Activity:
In the material below, the lines to repeat exactly run from the one containing "2015-01-13 | Net: 0.15 -> 0.13" to the very last line, both included.

________________________________________

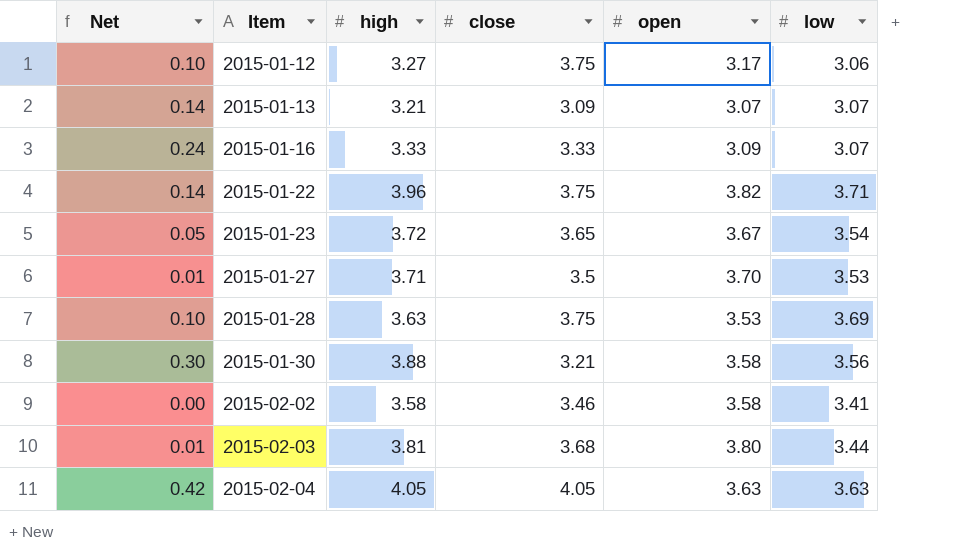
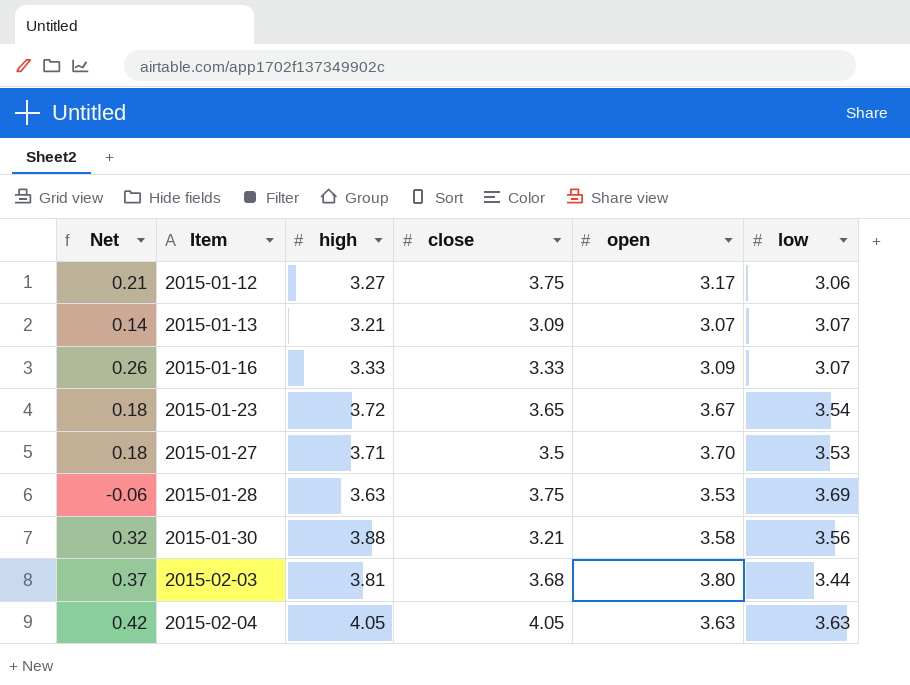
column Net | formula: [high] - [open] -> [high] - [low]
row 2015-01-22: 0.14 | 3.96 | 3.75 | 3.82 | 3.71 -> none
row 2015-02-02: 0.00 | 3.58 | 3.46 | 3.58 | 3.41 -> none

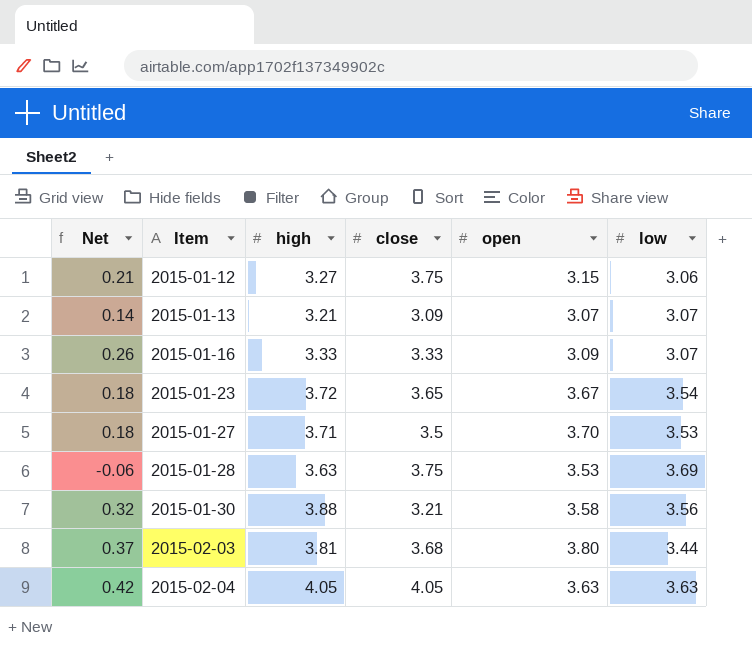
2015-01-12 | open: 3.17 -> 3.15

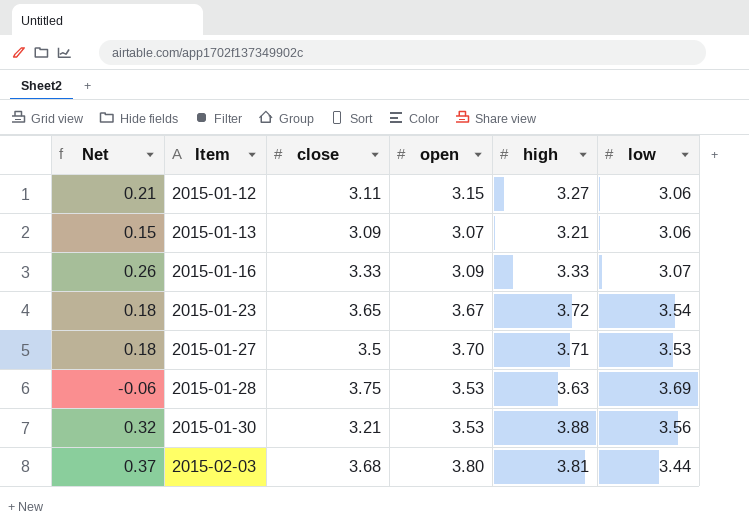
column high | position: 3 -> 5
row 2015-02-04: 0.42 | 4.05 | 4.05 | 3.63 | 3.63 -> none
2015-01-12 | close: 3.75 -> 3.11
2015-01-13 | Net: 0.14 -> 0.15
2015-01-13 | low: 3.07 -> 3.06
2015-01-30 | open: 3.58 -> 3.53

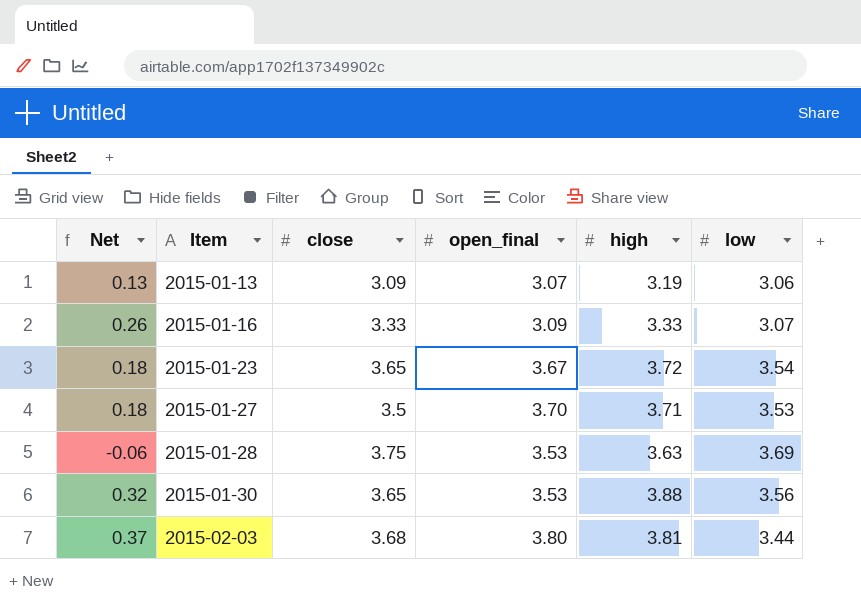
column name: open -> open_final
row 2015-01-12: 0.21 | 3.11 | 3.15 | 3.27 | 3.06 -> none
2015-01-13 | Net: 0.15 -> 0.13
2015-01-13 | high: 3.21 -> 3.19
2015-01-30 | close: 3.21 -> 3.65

________________________________________

Answer:
2015-01-13 | Net: 0.15 -> 0.13
2015-01-13 | high: 3.21 -> 3.19
2015-01-30 | close: 3.21 -> 3.65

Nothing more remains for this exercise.